Und wie kommt dann Wissen über dukkha zustande? Wie es bei einem Buddha ist, kann ich nicht sagen (obwohl es von den Suttas her den Anschein hat, als ob es sich um gewaltig intelligentes Lernen durch Versuch-und-Irrtum über einen langen Zeitraum hinweg handelt); aber bei allen anderen kommt es zustande, indem sie (als puthujjanas) die Buddhalehre hören, die ihrer gesamten Denkweise widerspricht. Sie akzeptieren diese Lehre von anicca/dukkha/anattá aus Vertrauen (saddhá); und diese wird, sobald sie akzeptiert ist, zum Kriterium oder zur Norm, auf die sie sich beziehen, wenn sie schließlich für sich selbst sehen, dass alle Dinge dukkha sind – für den puthujjana. Aber indem sie dies sehen, hören sie auf, puthujjanas zu sein. Und in dem Maße, in dem sie aufhören, puthujjanas zu sein, in dem Maß hört auch (sankhára-)dukkha auf, und in dem Maße haben sie auch in all ihrem Erleben ein „eingebautes” Kriterium oder eine Norm, als Referenzpunkt zu weiterem Fortschritt. (Der sekha – kein puthujjana mehr, aber noch nicht arahat – hat eine Art „doppelter Schauung”, ein Teil nicht regenerierend, der andere regenerierend.) Sobald man ein sotápanna wird, ist man im Besitz von aparapaccayá ñánam oder „Wissen, das von keinem anderen abhängig ist”: es heißt auch, dass dieses Wissen „nicht von puthujjanas geteilt wird”, und für den Menschen, der es besitzt, besteht (außer, um seinen Fortschritt zu beschleunigen) keine weitere Notwendigkeit, die Lehre zu hören – in gewissem Sinne ist er (zum Teil) diese Lehre.

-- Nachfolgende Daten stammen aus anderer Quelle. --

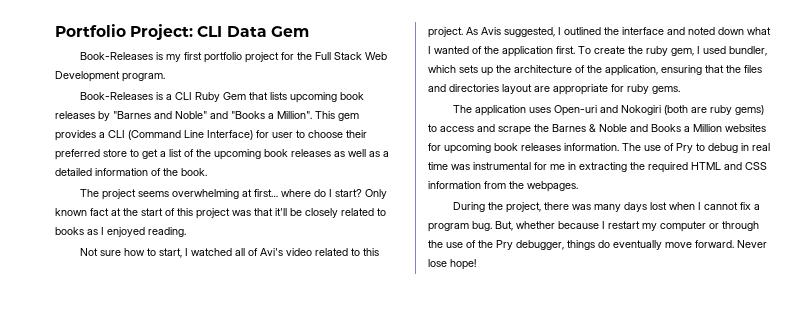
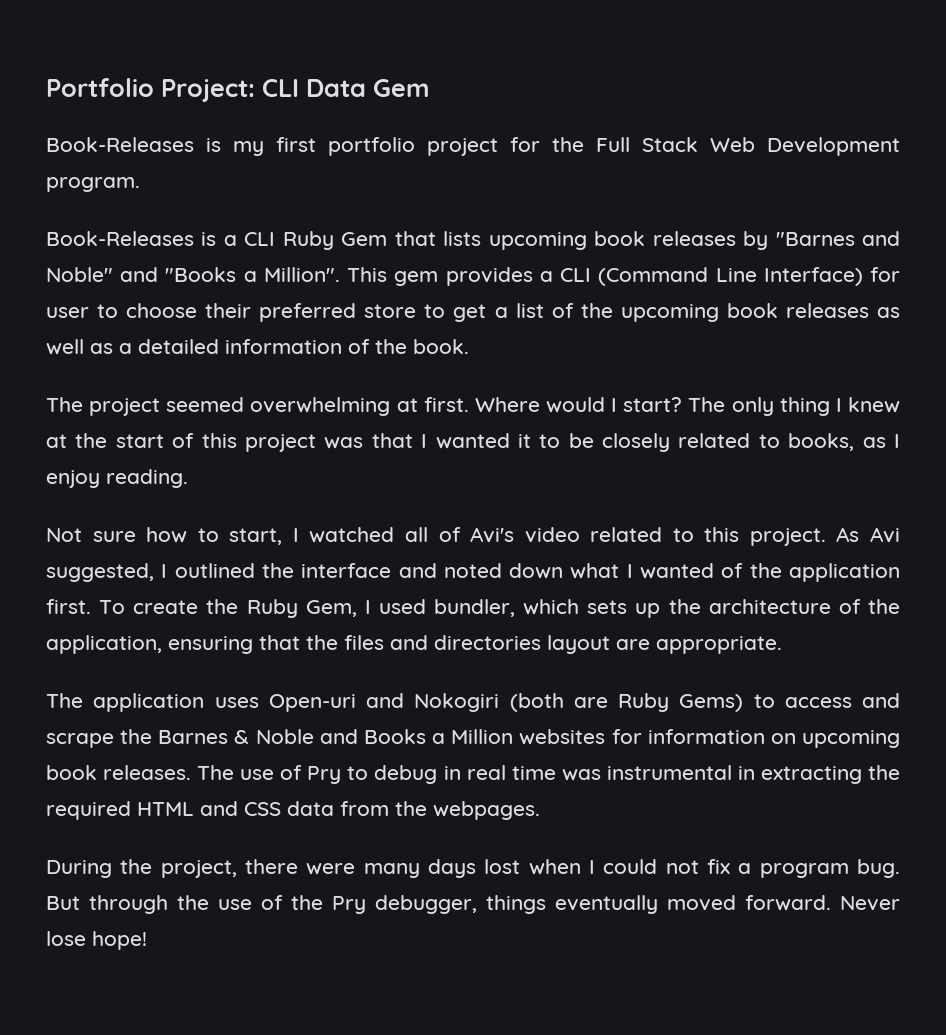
- The project seems overwhelming at first… where do I start? Only known fact at the start of this project was that it'll be closely related to books as I enjoyed reading.
+ The project seemed overwhelming at first. Where would I start? The only thing I knew at the start of this project was that I wanted it to be closely related to books, as I enjoy reading.
- As Avis suggested, I outlined the interface and noted down what I wanted of the application first.
+ As Avi suggested, I outlined the interface and noted down what I wanted of the application first.
- To create the ruby gem, I used bundler, which sets up the architecture of the application, ensuring that the files and directories layout are appropriate for ruby gems.
+ To create the Ruby Gem, I used bundler, which sets up the architecture of the application, ensuring that the files and directories layout are appropriate.
- The application uses Open-uri and Nokogiri (both are ruby gems) to access and scrape the Barnes & Noble and Books a Million websites for upcoming book releases information.
+ The application uses Open-uri and Nokogiri (both are Ruby Gems) to access and scrape the Barnes & Noble and Books a Million websites for information on upcoming book releases.
- The use of Pry to debug in real time was instrumental for me in extracting the required HTML and CSS information from the webpages.
+ The use of Pry to debug in real time was instrumental in extracting the required HTML and CSS data from the webpages.
- During the project, there was many days lost when I cannot fix a program bug.
+ During the project, there were many days lost when I could not fix a program bug.
- But, whether because I restart my computer or through the use of the Pry debugger, things do eventually move forward.
+ But through the use of the Pry debugger, things eventually moved forward.

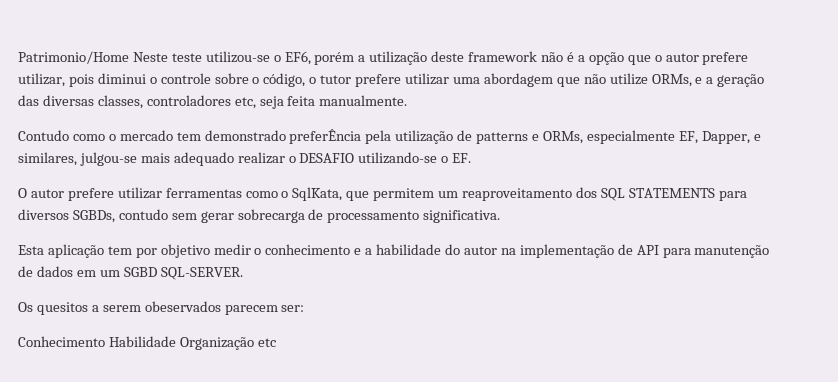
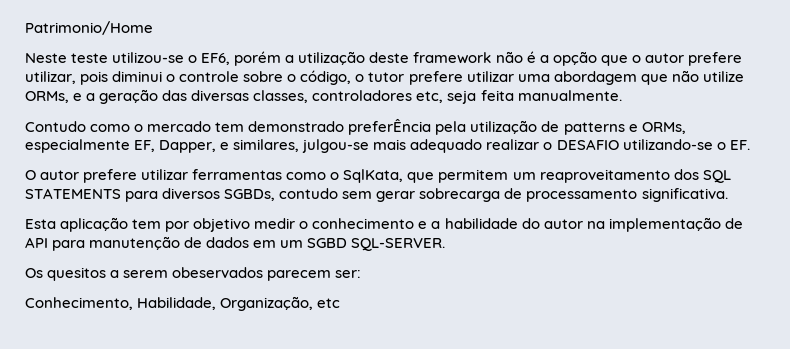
- Patrimonio/Home Neste teste utilizou-se o EF6, porém a utilização deste framework não é a opção que o autor prefere utilizar, pois diminui o controle sobre o código, o tutor prefere utilizar uma abordagem que não utilize ORMs, e a geração das diversas classes, controladores etc, seja feita manualmente.
+ Patrimonio/Home
+ Neste teste utilizou-se o EF6, porém a utilização deste framework não é a opção que o autor prefere utilizar, pois diminui o controle sobre o código, o tutor prefere utilizar uma abordagem que não utilize ORMs, e a geração das diversas classes, controladores etc, seja feita manualmente.
- Conhecimento Habilidade Organização etc
+ Conhecimento, Habilidade, Organização, etc

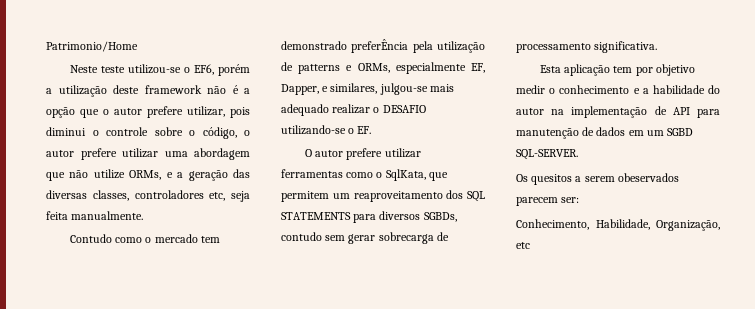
- Neste teste utilizou-se o EF6, porém a utilização deste framework não é a opção que o autor prefere utilizar, pois diminui o controle sobre o código, o tutor prefere utilizar uma abordagem que não utilize ORMs, e a geração das diversas classes, controladores etc, seja feita manualmente.
+ Neste teste utilizou-se o EF6, porém a utilização deste framework não é a opção que o autor prefere utilizar, pois diminui o controle sobre o código, o autor prefere utilizar uma abordagem que não utilize ORMs, e a geração das diversas classes, controladores etc, seja feita manualmente.

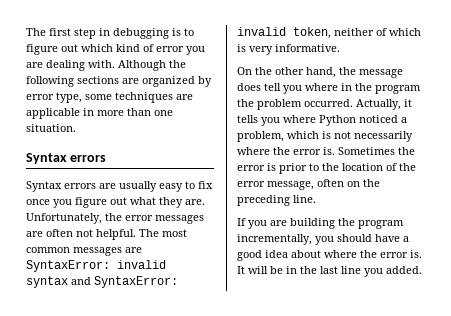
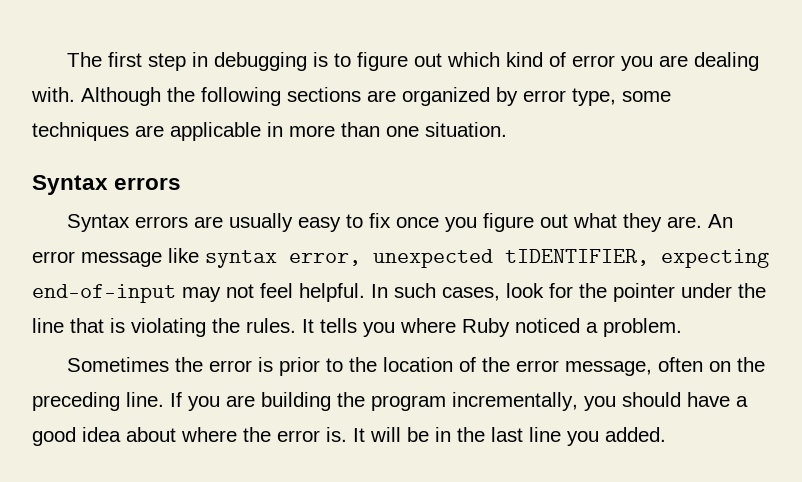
- Unfortunately, the error messages are often not helpful. The most common messages are SyntaxError: invalid syntax and SyntaxError: invalid token, neither of which is very informative.
- On the other hand, the message does tell you where in the program the problem occurred. Actually, it tells you where Python noticed a problem, which is not necessarily where the error is. Sometimes the error is prior to the location of the error message, often on the preceding line.
- If you are building the program incrementally, you should have a good idea about where the error is.
+ An error message like syntax error, unexpected tIDENTIFIER, expecting end-of-input may not feel helpful. In such cases, look for the pointer under the line that is violating the rules. It tells you where Ruby noticed a problem.
+ Sometimes the error is prior to the location of the error message, often on the preceding line. If you are building the program incrementally, you should have a good idea about where the error is.

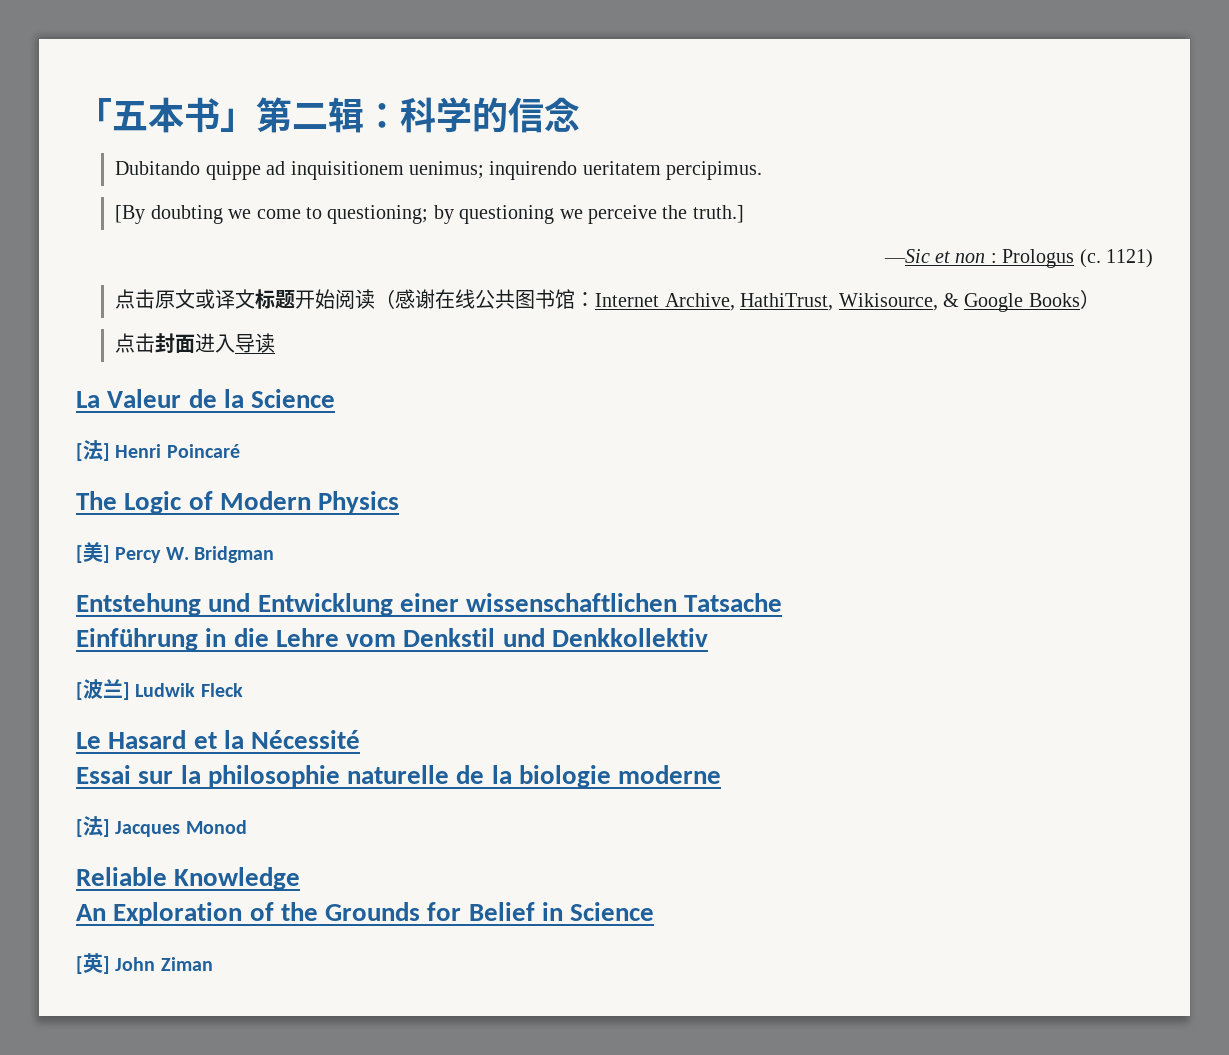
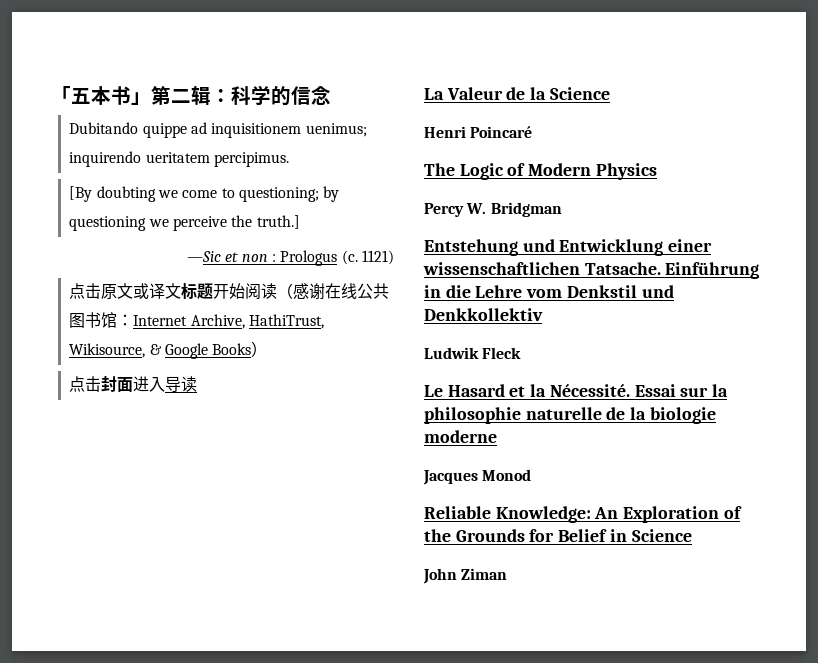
- [法] Henri Poincaré
+ Henri Poincaré
- [美] Percy W. Bridgman
+ Percy W. Bridgman
- Entstehung und Entwicklung einer wissenschaftlichen Tatsache
- Einführung in die Lehre vom Denkstil und Denkkollektiv
+ Entstehung und Entwicklung einer wissenschaftlichen Tatsache. Einführung in die Lehre vom Denkstil und Denkkollektiv
- [波兰] Ludwik Fleck
+ Ludwik Fleck
- Le Hasard et la Nécessité
- Essai sur la philosophie naturelle de la biologie moderne
+ Le Hasard et la Nécessité. Essai sur la philosophie naturelle de la biologie moderne
- [法] Jacques Monod
+ Jacques Monod
- Reliable Knowledge
- An Exploration of the Grounds for Belief in Science
+ Reliable Knowledge: An Exploration of the Grounds for Belief in Science
- [英] John Ziman
+ John Ziman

Also, weit davon entfernt, dass es ein Subjekt (unsterbliche Seele) ist, das beurteilt, „alle Dinge sind dukkha” in Bezug auf ein objektives sukha, geschieht es erst mit dem Nachlassen der (Vorstellungen von) Subjektivität, dass ein (objektives) sukha erscheint, in Bezug auf welches die Beurteilung „alle Dinge sind dukkha (für den Weltling)” überhaupt erst möglich wird.
Nanavira Thera - Notizen zu Dhamma (Brief 99 an H. Brady vom 2. Juli 1965)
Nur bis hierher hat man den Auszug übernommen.